(EXTRACTED DATA Opens)

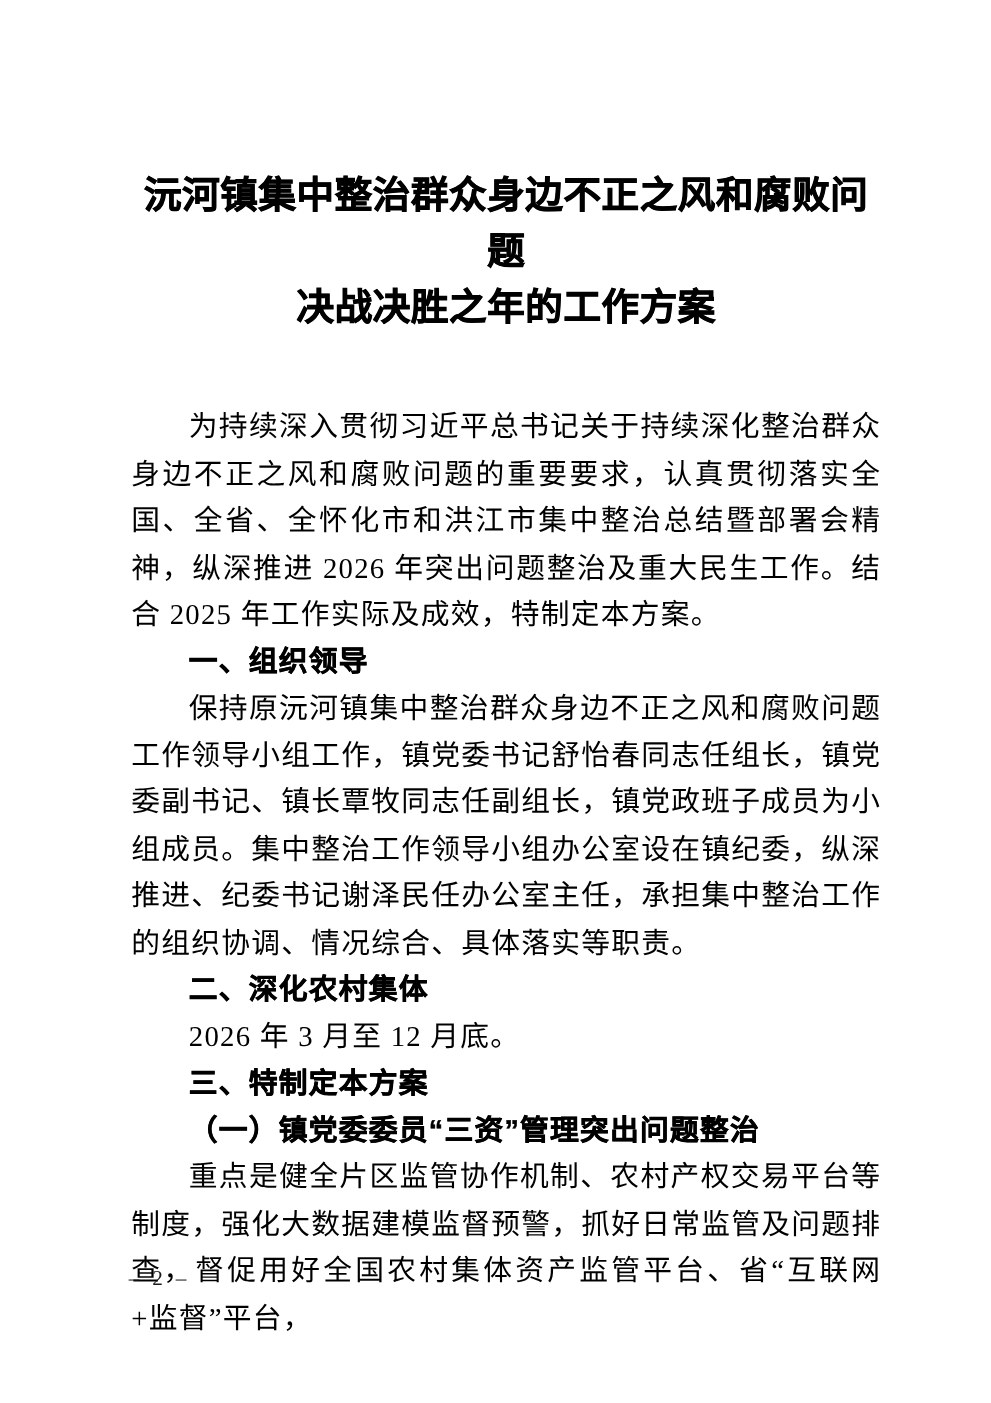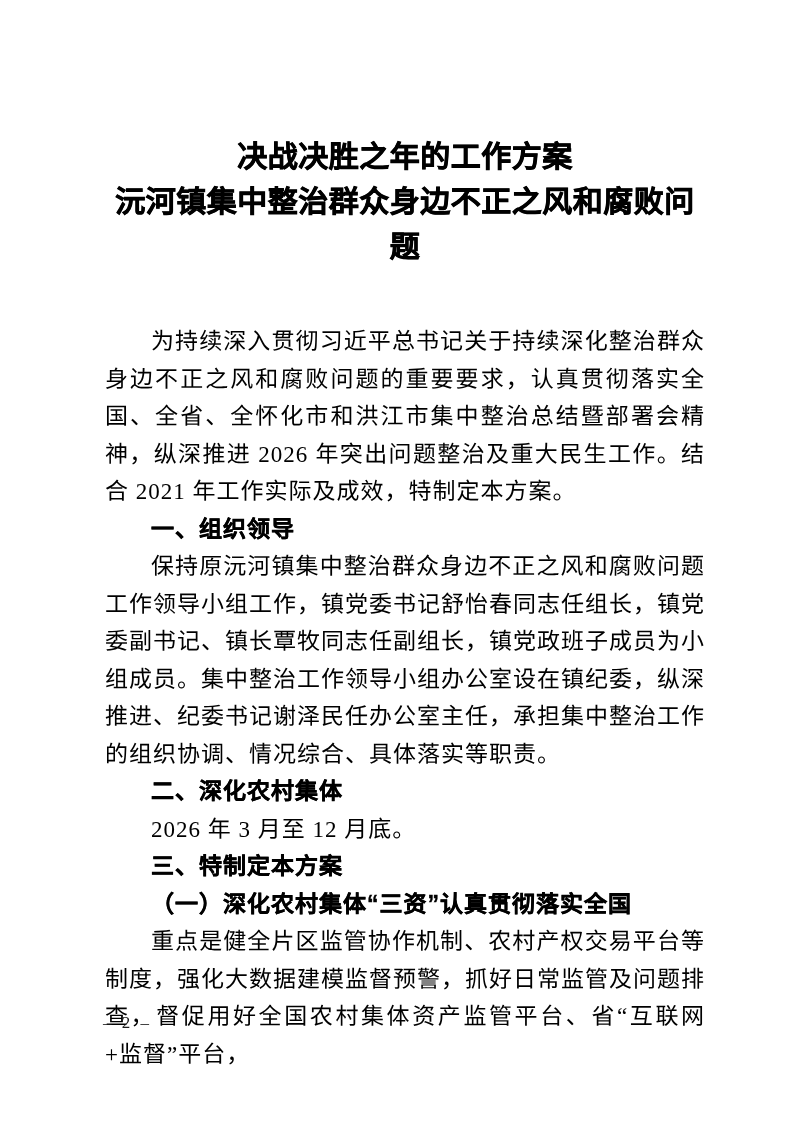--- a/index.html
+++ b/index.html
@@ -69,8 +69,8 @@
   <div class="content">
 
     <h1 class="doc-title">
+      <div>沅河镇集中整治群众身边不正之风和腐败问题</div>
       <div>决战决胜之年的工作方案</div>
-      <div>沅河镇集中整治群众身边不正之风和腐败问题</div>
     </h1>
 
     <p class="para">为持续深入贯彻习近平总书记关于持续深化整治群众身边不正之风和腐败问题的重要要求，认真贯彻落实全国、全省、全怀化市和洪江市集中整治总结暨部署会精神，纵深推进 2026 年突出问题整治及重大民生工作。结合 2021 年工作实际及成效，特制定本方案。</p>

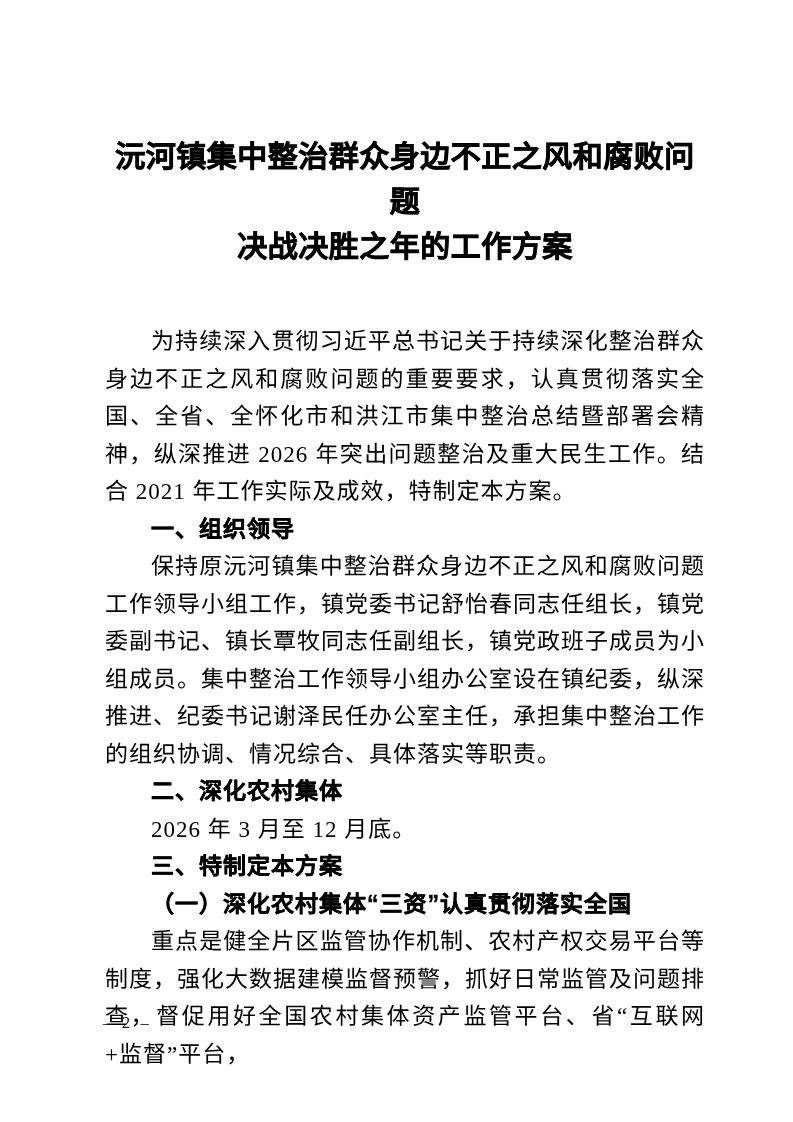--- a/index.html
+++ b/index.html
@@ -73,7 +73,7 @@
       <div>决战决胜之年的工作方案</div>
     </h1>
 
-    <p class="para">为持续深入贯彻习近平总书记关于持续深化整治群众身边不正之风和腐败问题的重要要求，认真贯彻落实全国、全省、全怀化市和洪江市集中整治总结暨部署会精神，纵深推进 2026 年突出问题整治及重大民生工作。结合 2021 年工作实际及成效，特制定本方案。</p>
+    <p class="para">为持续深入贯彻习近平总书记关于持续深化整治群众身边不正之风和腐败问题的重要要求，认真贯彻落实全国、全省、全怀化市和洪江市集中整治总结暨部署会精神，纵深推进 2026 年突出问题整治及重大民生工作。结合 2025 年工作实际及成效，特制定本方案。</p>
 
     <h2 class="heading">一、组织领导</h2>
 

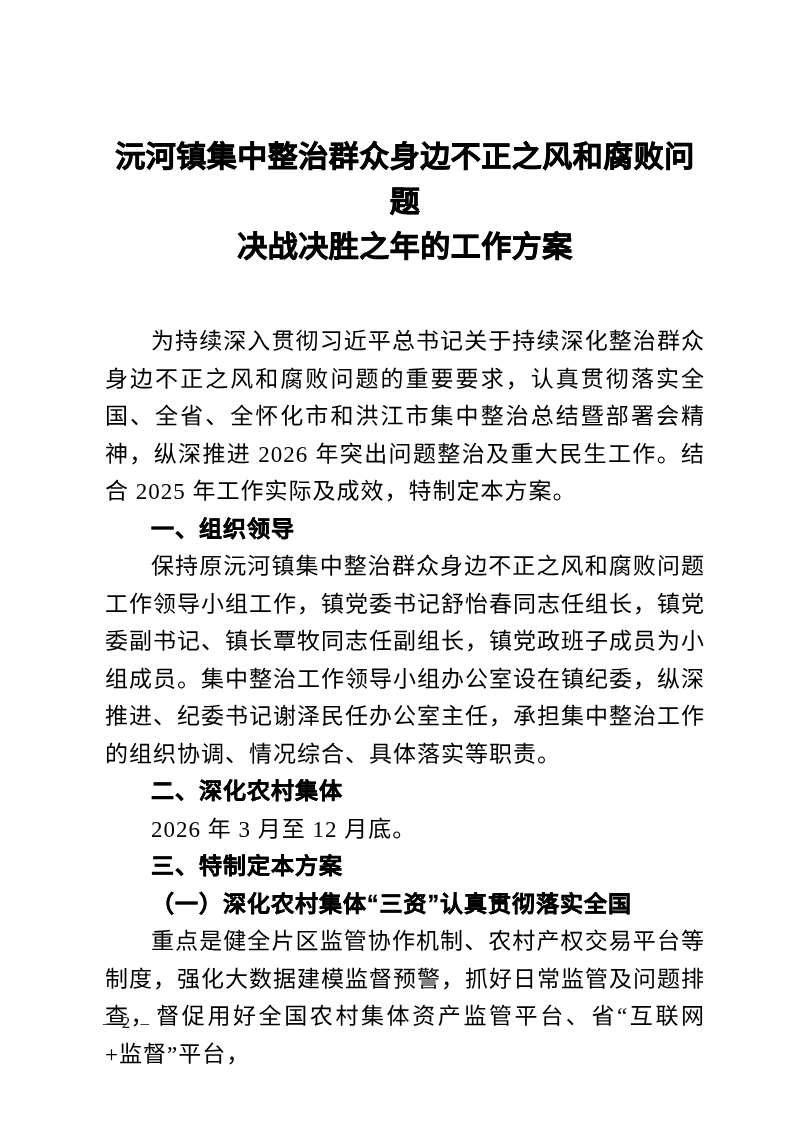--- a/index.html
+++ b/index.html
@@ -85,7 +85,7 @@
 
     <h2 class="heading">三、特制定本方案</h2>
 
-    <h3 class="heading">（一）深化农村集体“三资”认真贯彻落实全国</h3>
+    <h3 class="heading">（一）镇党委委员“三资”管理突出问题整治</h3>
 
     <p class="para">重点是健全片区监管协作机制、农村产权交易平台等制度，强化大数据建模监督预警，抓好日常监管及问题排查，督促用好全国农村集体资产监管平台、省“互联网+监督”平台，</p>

(EXTRACTED DATA Closes)
(EXTRACTED DATA Opens)

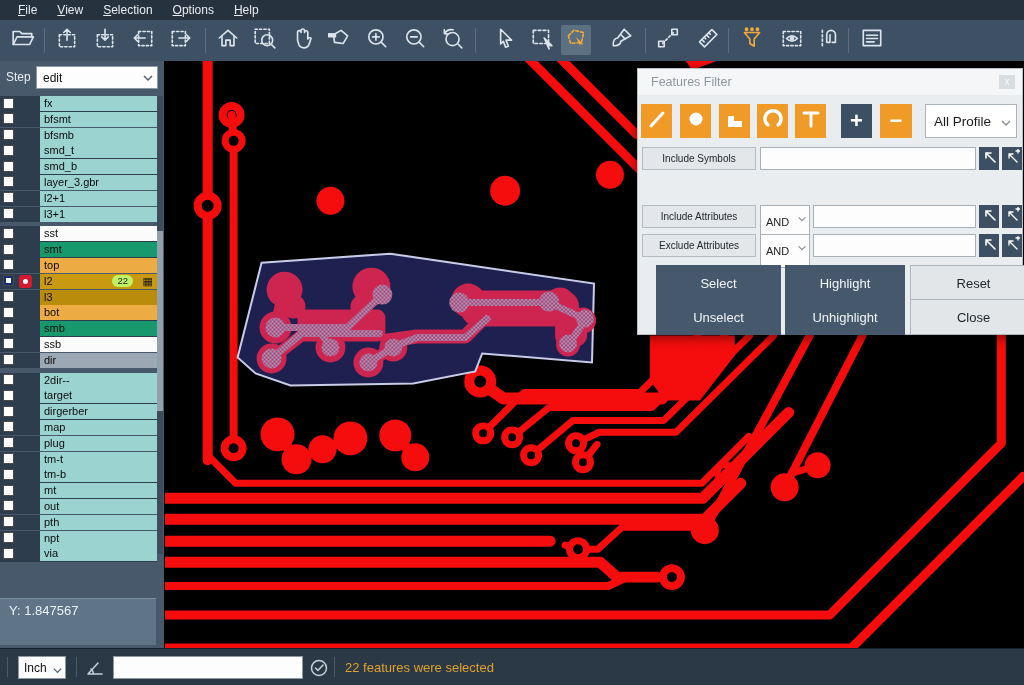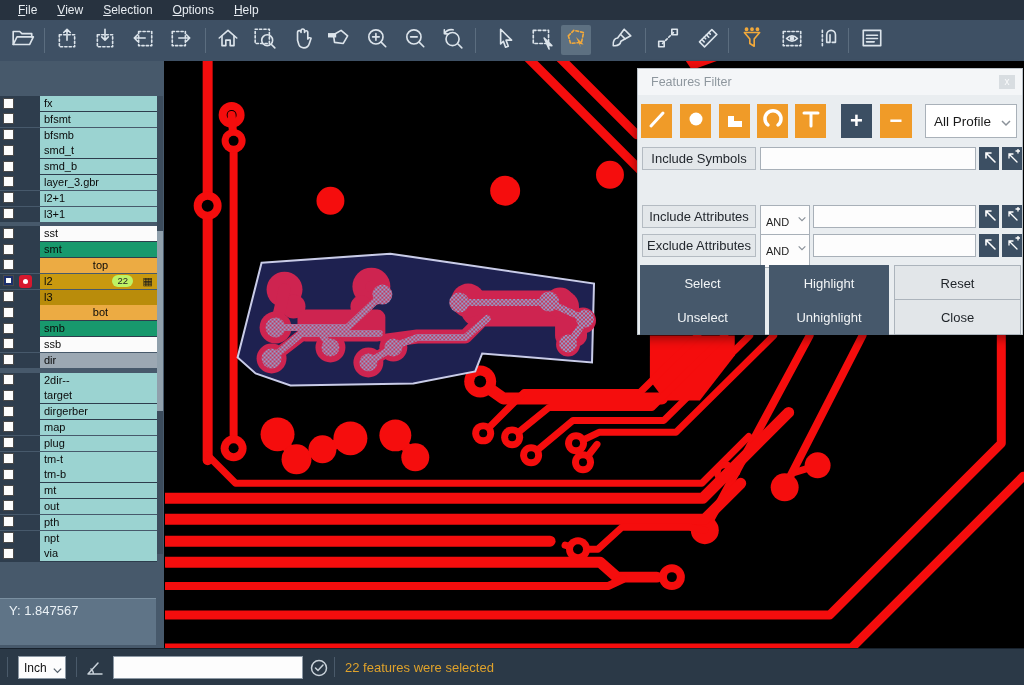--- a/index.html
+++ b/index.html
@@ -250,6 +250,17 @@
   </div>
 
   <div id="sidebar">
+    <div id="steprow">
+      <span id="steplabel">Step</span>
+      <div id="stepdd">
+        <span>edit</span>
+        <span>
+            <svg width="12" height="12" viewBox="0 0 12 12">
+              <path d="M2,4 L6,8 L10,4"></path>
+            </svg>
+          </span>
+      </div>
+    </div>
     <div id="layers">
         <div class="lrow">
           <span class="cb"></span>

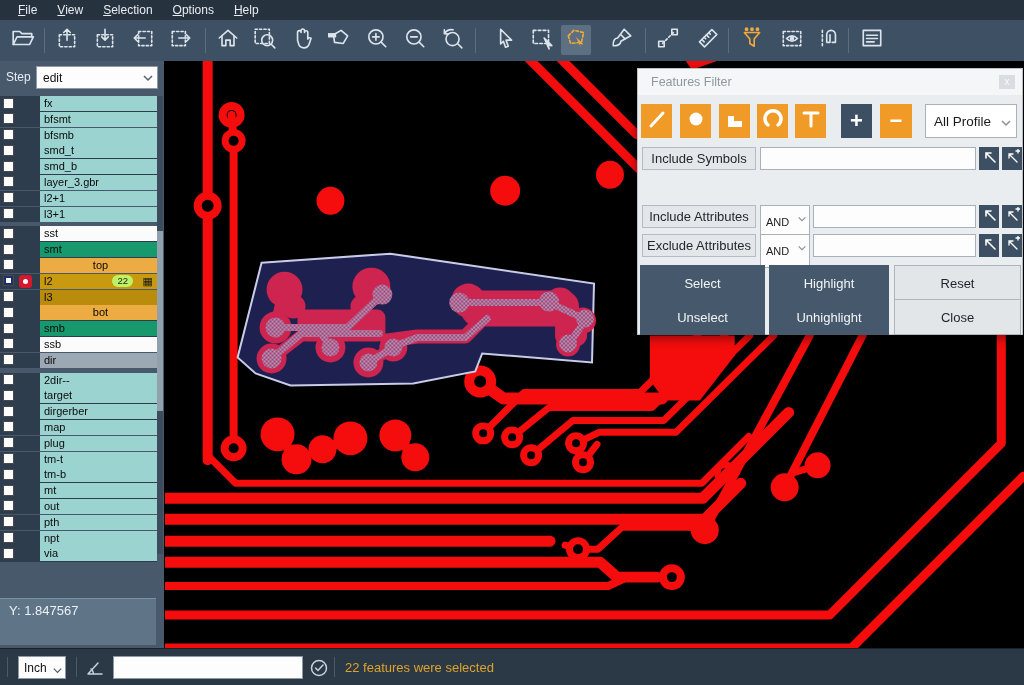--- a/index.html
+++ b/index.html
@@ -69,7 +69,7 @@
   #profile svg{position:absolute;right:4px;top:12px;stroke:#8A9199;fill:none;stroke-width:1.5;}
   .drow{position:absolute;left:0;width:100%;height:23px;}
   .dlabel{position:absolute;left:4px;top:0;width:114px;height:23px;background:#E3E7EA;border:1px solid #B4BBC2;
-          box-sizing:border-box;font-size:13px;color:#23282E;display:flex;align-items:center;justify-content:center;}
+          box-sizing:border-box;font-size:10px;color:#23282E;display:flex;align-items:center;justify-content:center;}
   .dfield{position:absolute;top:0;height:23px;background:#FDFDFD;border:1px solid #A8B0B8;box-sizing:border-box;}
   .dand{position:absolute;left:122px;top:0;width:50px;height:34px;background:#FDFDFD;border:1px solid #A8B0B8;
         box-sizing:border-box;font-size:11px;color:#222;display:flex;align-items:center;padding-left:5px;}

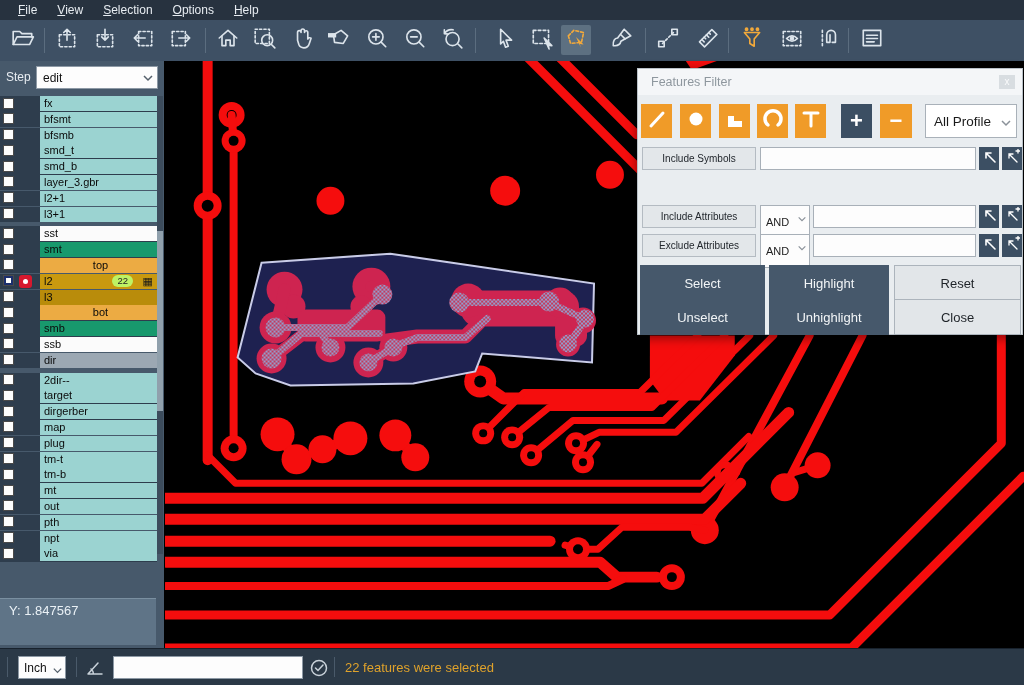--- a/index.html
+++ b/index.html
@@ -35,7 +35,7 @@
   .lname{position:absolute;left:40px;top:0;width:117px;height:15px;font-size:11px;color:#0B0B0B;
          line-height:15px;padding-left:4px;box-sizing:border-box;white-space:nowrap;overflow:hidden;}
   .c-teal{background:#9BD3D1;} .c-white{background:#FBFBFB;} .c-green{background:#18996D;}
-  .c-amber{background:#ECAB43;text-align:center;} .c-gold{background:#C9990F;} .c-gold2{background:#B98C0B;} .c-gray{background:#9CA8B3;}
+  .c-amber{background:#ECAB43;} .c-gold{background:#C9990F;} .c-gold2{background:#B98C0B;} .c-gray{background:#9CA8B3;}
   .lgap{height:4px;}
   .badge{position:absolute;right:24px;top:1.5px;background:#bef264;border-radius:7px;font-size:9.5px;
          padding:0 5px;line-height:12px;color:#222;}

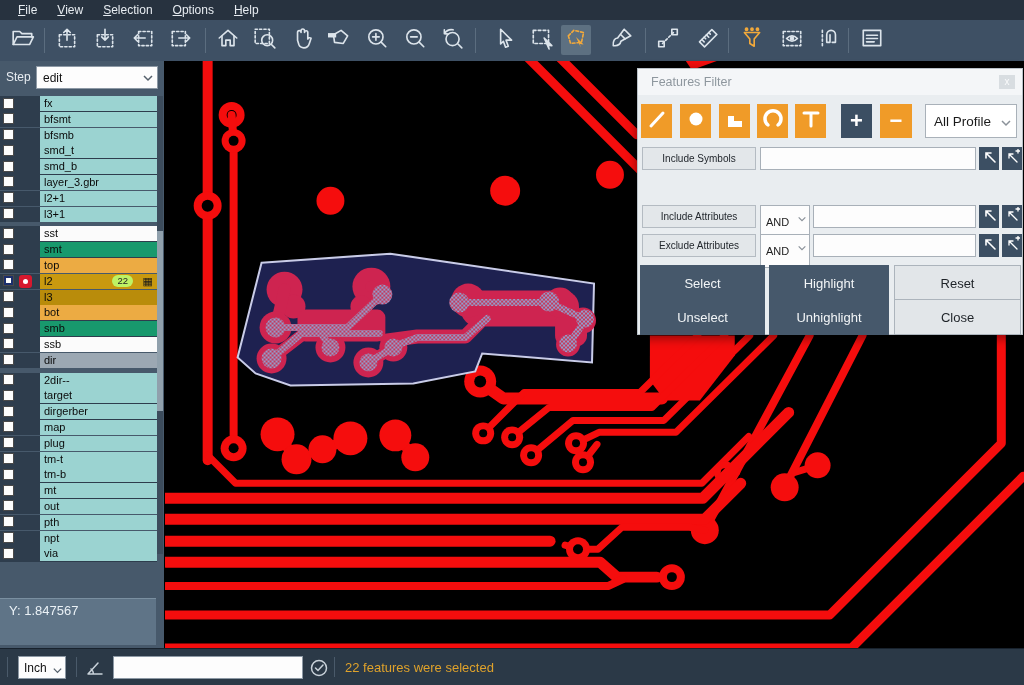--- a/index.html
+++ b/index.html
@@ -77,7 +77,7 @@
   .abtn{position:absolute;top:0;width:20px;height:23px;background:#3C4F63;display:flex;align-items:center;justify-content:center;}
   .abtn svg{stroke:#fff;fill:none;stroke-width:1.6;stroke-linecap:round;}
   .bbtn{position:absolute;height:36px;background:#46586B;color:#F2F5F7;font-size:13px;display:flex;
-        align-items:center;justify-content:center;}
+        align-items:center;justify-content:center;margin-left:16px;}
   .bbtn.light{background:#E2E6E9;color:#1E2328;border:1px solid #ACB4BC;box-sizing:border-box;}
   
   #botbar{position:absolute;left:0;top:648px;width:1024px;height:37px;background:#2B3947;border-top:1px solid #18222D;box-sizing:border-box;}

(EXTRACTED DATA Closes)

### PROBLEM
The answer must consist of every line from the entries that holds the string "flex".

### FINISHED TASK
-          box-sizing:border-box;font-size:13px;color:#23282E;display:flex;align-items:center;justify-content:center;}
+          box-sizing:border-box;font-size:10px;color:#23282E;display:flex;align-items:center;justify-content:center;}
         box-sizing:border-box;font-size:11px;color:#222;display:flex;align-items:center;padding-left:5px;}
   .abtn{position:absolute;top:0;width:20px;height:23px;background:#3C4F63;display:flex;align-items:center;justify-content:center;}
   .bbtn{position:absolute;height:36px;background:#46586B;color:#F2F5F7;font-size:13px;display:flex;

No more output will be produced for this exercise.